◆ **TASK PROMPT**: For every record beneath this instruction, give an exact repetition, omitting images.

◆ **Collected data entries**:

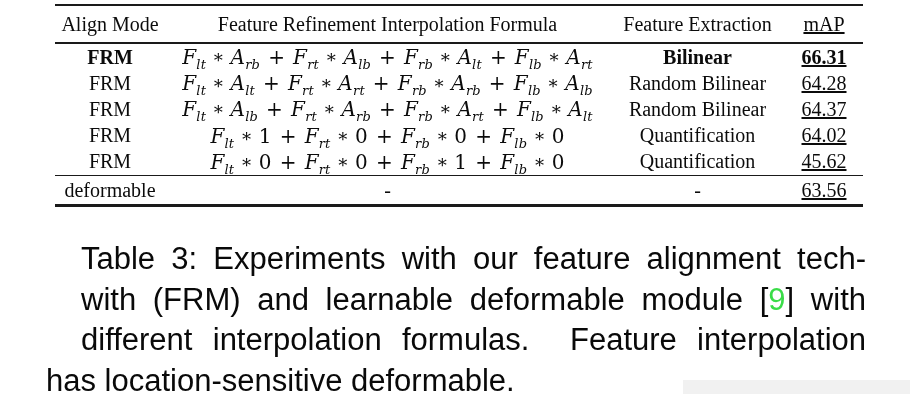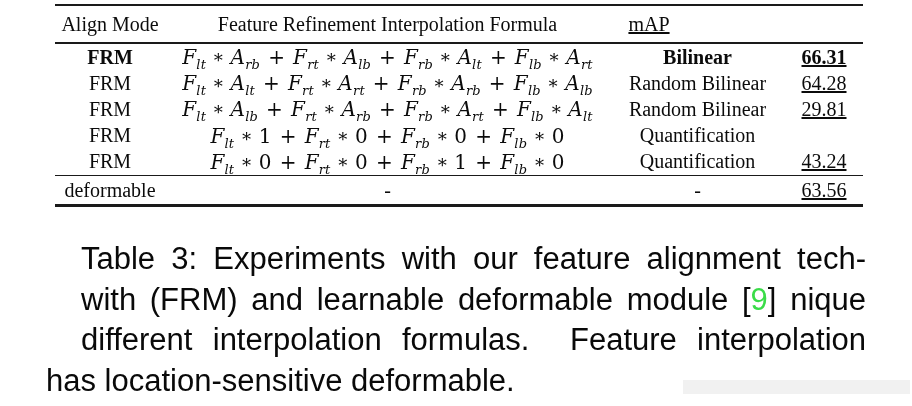--- a/index.html
+++ b/index.html
@@ -73,20 +73,21 @@
 <body>
 
 <div class="page">
 
   <div class="tablewrap">
     <div class="rule top"></div>
 
     <div class="trow hrow">
       <div class="cell c1">Align Mode</div>
       <div class="cell c2">Feature Refinement Interpolation Formula</div>
+      <div class="cell c3">Feature Extraction</div>
       <div class="cell c4">mAP</div>
     </div>
 
     <div class="rule hdr"></div>
 
     <div id="body-rows">
         <div class="trow brow bold">
           <div class="cell c1">FRM</div>
           <div class="cell c2"><span class="formula"><span class="mvar">F<sub>lt</sub></span><span class="op times">∗</span><span class="mvar">A<sub>rb</sub></span><span class="op plus">+</span><span class="mvar">F<sub>rt</sub></span><span class="op times">∗</span><span class="mvar">A<sub>lb</sub></span><span class="op plus">+</span><span class="mvar">F<sub>rb</sub></span><span class="op times">∗</span><span class="mvar">A<sub>lt</sub></span><span class="op plus">+</span><span class="mvar">F<sub>lb</sub></span><span class="op times">∗</span><span class="mvar">A<sub>rt</sub></span></span></div>
           <div class="cell c3">Bilinear</div>
@@ -95,49 +96,50 @@
         <div class="trow brow">
           <div class="cell c1">FRM</div>
           <div class="cell c2"><span class="formula"><span class="mvar">F<sub>lt</sub></span><span class="op times">∗</span><span class="mvar">A<sub>lt</sub></span><span class="op plus">+</span><span class="mvar">F<sub>rt</sub></span><span class="op times">∗</span><span class="mvar">A<sub>rt</sub></span><span class="op plus">+</span><span class="mvar">F<sub>rb</sub></span><span class="op times">∗</span><span class="mvar">A<sub>rb</sub></span><span class="op plus">+</span><span class="mvar">F<sub>lb</sub></span><span class="op times">∗</span><span class="mvar">A<sub>lb</sub></span></span></div>
           <div class="cell c3">Random Bilinear</div>
           <div class="cell c4">64.28</div>
         </div>
         <div class="trow brow">
           <div class="cell c1">FRM</div>
           <div class="cell c2"><span class="formula"><span class="mvar">F<sub>lt</sub></span><span class="op times">∗</span><span class="mvar">A<sub>lb</sub></span><span class="op plus">+</span><span class="mvar">F<sub>rt</sub></span><span class="op times">∗</span><span class="mvar">A<sub>rb</sub></span><span class="op plus">+</span><span class="mvar">F<sub>rb</sub></span><span class="op times">∗</span><span class="mvar">A<sub>rt</sub></span><span class="op plus">+</span><span class="mvar">F<sub>lb</sub></span><span class="op times">∗</span><span class="mvar">A<sub>lt</sub></span></span></div>
           <div class="cell c3">Random Bilinear</div>
-          <div class="cell c4">29.81</div>
+          <div class="cell c4">64.37</div>
         </div>
         <div class="trow brow">
           <div class="cell c1">FRM</div>
           <div class="cell c2"><span class="formula"><span class="mvar">F<sub>lt</sub></span><span class="op times">∗</span><span class="num">1</span><span class="op plus">+</span><span class="mvar">F<sub>rt</sub></span><span class="op times">∗</span><span class="num">0</span><span class="op plus">+</span><span class="mvar">F<sub>rb</sub></span><span class="op times">∗</span><span class="num">0</span><span class="op plus">+</span><span class="mvar">F<sub>lb</sub></span><span class="op times">∗</span><span class="num">0</span></span></div>
           <div class="cell c3">Quantification</div>
+          <div class="cell c4">64.02</div>
         </div>
         <div class="trow brow">
           <div class="cell c1">FRM</div>
           <div class="cell c2"><span class="formula"><span class="mvar">F<sub>lt</sub></span><span class="op times">∗</span><span class="num">0</span><span class="op plus">+</span><span class="mvar">F<sub>rt</sub></span><span class="op times">∗</span><span class="num">0</span><span class="op plus">+</span><span class="mvar">F<sub>rb</sub></span><span class="op times">∗</span><span class="num">1</span><span class="op plus">+</span><span class="mvar">F<sub>lb</sub></span><span class="op times">∗</span><span class="num">0</span></span></div>
           <div class="cell c3">Quantification</div>
-          <div class="cell c4">43.24</div>
+          <div class="cell c4">45.62</div>
         </div>
       </div>
 
     <div class="rule mid"></div>
 
     <div class="trow frow">
       <div class="cell c1">deformable</div>
       <div class="cell c2">-</div>
       <div class="cell c3">-</div>
       <div class="cell c4">63.56</div>
     </div>
 
     <div class="rule bot"></div>
   </div>
 
   <div class="caption">
     <div class="cap-line just">Table 3: Experiments with our feature alignment tech-</div>
-    <div class="cap-line just"><span>with (FRM) and learnable deformable module [</span><span class="cite" style="color: rgb(58, 220, 72);">9</span><span>] nique</span></div>
+    <div class="cap-line just"><span>with (FRM) and learnable deformable module [</span><span class="cite" style="color: rgb(58, 220, 72);">9</span><span>] with</span></div>
     <div class="cap-line just">different interpolation formulas.&nbsp; Feature interpolation</div>
     <div class="cap-line">has location-sensitive deformable.</div>
   </div>
 
   <div class="gray-box"></div>
 
 </div>
 
 </body></html>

◆ **SOLUTION FOR THIS EXERCISE**:
--- a/index.html
+++ b/index.html
@@ -73,20 +73,21 @@
 <body>
 
 <div class="page">
 
   <div class="tablewrap">
     <div class="rule top"></div>
 
     <div class="trow hrow">
       <div class="cell c1">Align Mode</div>
       <div class="cell c2">Feature Refinement Interpolation Formula</div>
+      <div class="cell c3">Feature Extraction</div>
       <div class="cell c4">mAP</div>
     </div>
 
     <div class="rule hdr"></div>
 
     <div id="body-rows">
         <div class="trow brow bold">
           <div class="cell c1">FRM</div>
           <div class="cell c2"><span class="formula"><span class="mvar">F<sub>lt</sub></span><span class="op times">∗</span><span class="mvar">A<sub>rb</sub></span><span class="op plus">+</span><span class="mvar">F<sub>rt</sub></span><span class="op times">∗</span><span class="mvar">A<sub>lb</sub></span><span class="op plus">+</span><span class="mvar">F<sub>rb</sub></span><span class="op times">∗</span><span class="mvar">A<sub>lt</sub></span><span class="op plus">+</span><span class="mvar">F<sub>lb</sub></span><span class="op times">∗</span><span class="mvar">A<sub>rt</sub></span></span></div>
           <div class="cell c3">Bilinear</div>
@@ -95,49 +96,50 @@
         <div class="trow brow">
           <div class="cell c1">FRM</div>
           <div class="cell c2"><span class="formula"><span class="mvar">F<sub>lt</sub></span><span class="op times">∗</span><span class="mvar">A<sub>lt</sub></span><span class="op plus">+</span><span class="mvar">F<sub>rt</sub></span><span class="op times">∗</span><span class="mvar">A<sub>rt</sub></span><span class="op plus">+</span><span class="mvar">F<sub>rb</sub></span><span class="op times">∗</span><span class="mvar">A<sub>rb</sub></span><span class="op plus">+</span><span class="mvar">F<sub>lb</sub></span><span class="op times">∗</span><span class="mvar">A<sub>lb</sub></span></span></div>
           <div class="cell c3">Random Bilinear</div>
           <div class="cell c4">64.28</div>
         </div>
         <div class="trow brow">
           <div class="cell c1">FRM</div>
           <div class="cell c2"><span class="formula"><span class="mvar">F<sub>lt</sub></span><span class="op times">∗</span><span class="mvar">A<sub>lb</sub></span><span class="op plus">+</span><span class="mvar">F<sub>rt</sub></span><span class="op times">∗</span><span class="mvar">A<sub>rb</sub></span><span class="op plus">+</span><span class="mvar">F<sub>rb</sub></span><span class="op times">∗</span><span class="mvar">A<sub>rt</sub></span><span class="op plus">+</span><span class="mvar">F<sub>lb</sub></span><span class="op times">∗</span><span class="mvar">A<sub>lt</sub></span></span></div>
           <div class="cell c3">Random Bilinear</div>
-          <div class="cell c4">29.81</div>
+          <div class="cell c4">64.37</div>
         </div>
         <div class="trow brow">
           <div class="cell c1">FRM</div>
           <div class="cell c2"><span class="formula"><span class="mvar">F<sub>lt</sub></span><span class="op times">∗</span><span class="num">1</span><span class="op plus">+</span><span class="mvar">F<sub>rt</sub></span><span class="op times">∗</span><span class="num">0</span><span class="op plus">+</span><span class="mvar">F<sub>rb</sub></span><span class="op times">∗</span><span class="num">0</span><span class="op plus">+</span><span class="mvar">F<sub>lb</sub></span><span class="op times">∗</span><span class="num">0</span></span></div>
           <div class="cell c3">Quantification</div>
+          <div class="cell c4">64.02</div>
         </div>
         <div class="trow brow">
           <div class="cell c1">FRM</div>
           <div class="cell c2"><span class="formula"><span class="mvar">F<sub>lt</sub></span><span class="op times">∗</span><span class="num">0</span><span class="op plus">+</span><span class="mvar">F<sub>rt</sub></span><span class="op times">∗</span><span class="num">0</span><span class="op plus">+</span><span class="mvar">F<sub>rb</sub></span><span class="op times">∗</span><span class="num">1</span><span class="op plus">+</span><span class="mvar">F<sub>lb</sub></span><span class="op times">∗</span><span class="num">0</span></span></div>
           <div class="cell c3">Quantification</div>
-          <div class="cell c4">43.24</div>
+          <div class="cell c4">45.62</div>
         </div>
       </div>
 
     <div class="rule mid"></div>
 
     <div class="trow frow">
       <div class="cell c1">deformable</div>
       <div class="cell c2">-</div>
       <div class="cell c3">-</div>
       <div class="cell c4">63.56</div>
     </div>
 
     <div class="rule bot"></div>
   </div>
 
   <div class="caption">
     <div class="cap-line just">Table 3: Experiments with our feature alignment tech-</div>
-    <div class="cap-line just"><span>with (FRM) and learnable deformable module [</span><span class="cite" style="color: rgb(58, 220, 72);">9</span><span>] nique</span></div>
+    <div class="cap-line just"><span>with (FRM) and learnable deformable module [</span><span class="cite" style="color: rgb(58, 220, 72);">9</span><span>] with</span></div>
     <div class="cap-line just">different interpolation formulas.&nbsp; Feature interpolation</div>
     <div class="cap-line">has location-sensitive deformable.</div>
   </div>
 
   <div class="gray-box"></div>
 
 </div>
 
 </body></html>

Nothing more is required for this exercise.